* [Your objective]:
Some lines in the listing may contain the word "none". Say how many, with the number alone.
───── Records for the exercise ─────
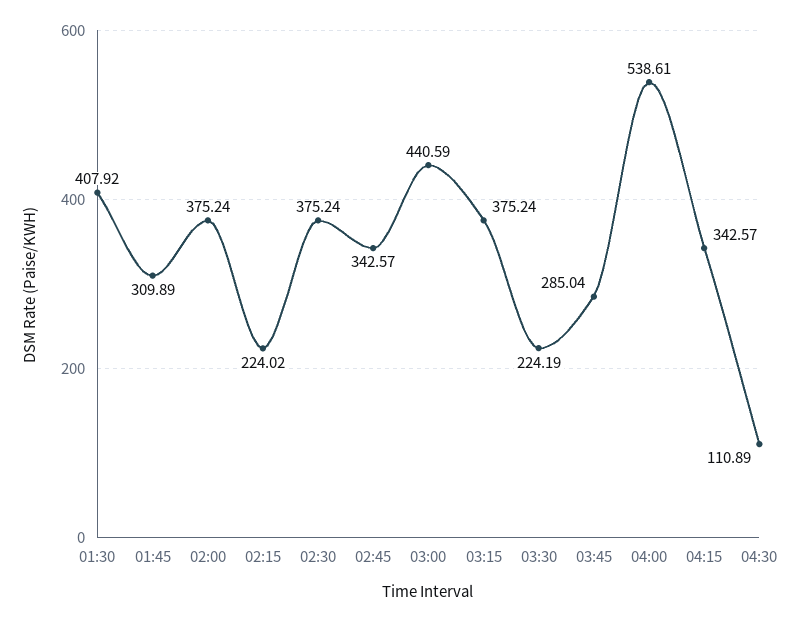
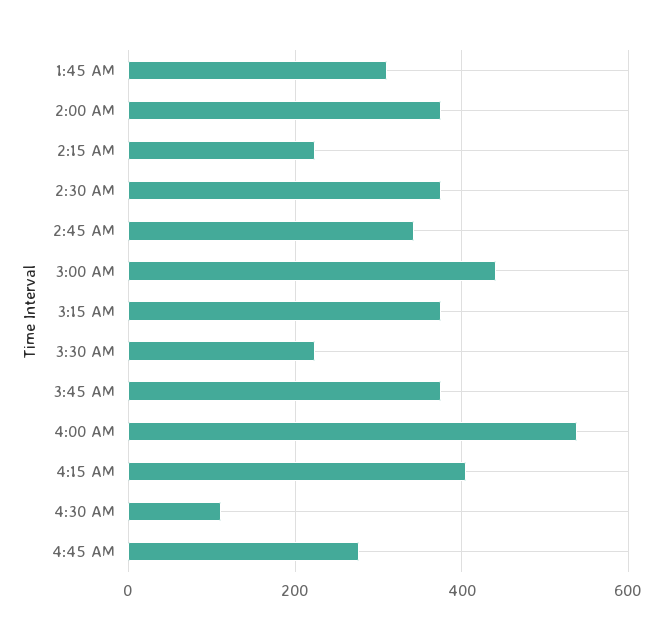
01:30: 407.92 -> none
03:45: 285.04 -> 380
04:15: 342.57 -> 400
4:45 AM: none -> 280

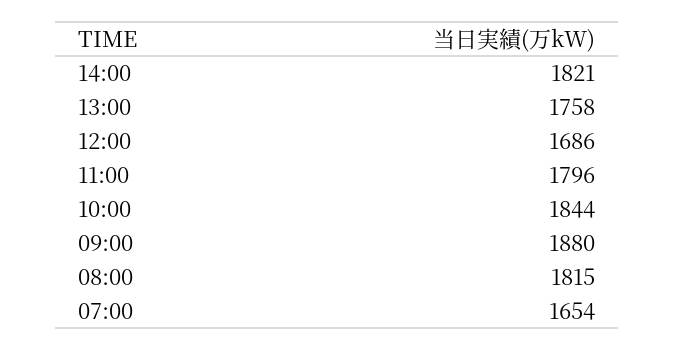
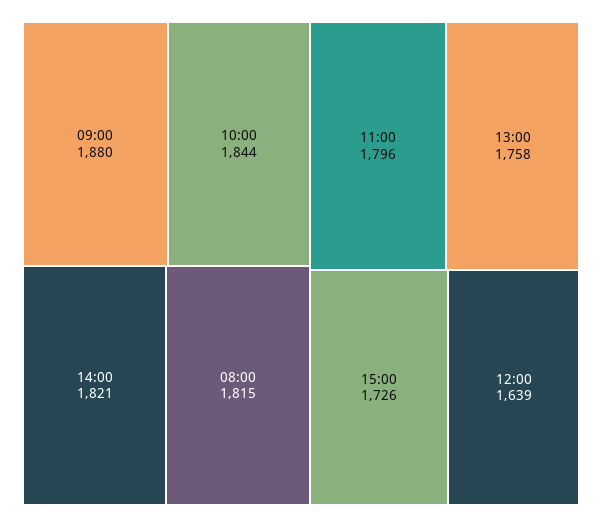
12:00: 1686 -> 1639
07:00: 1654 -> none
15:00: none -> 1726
─────
* [Reply to the exercise]:
4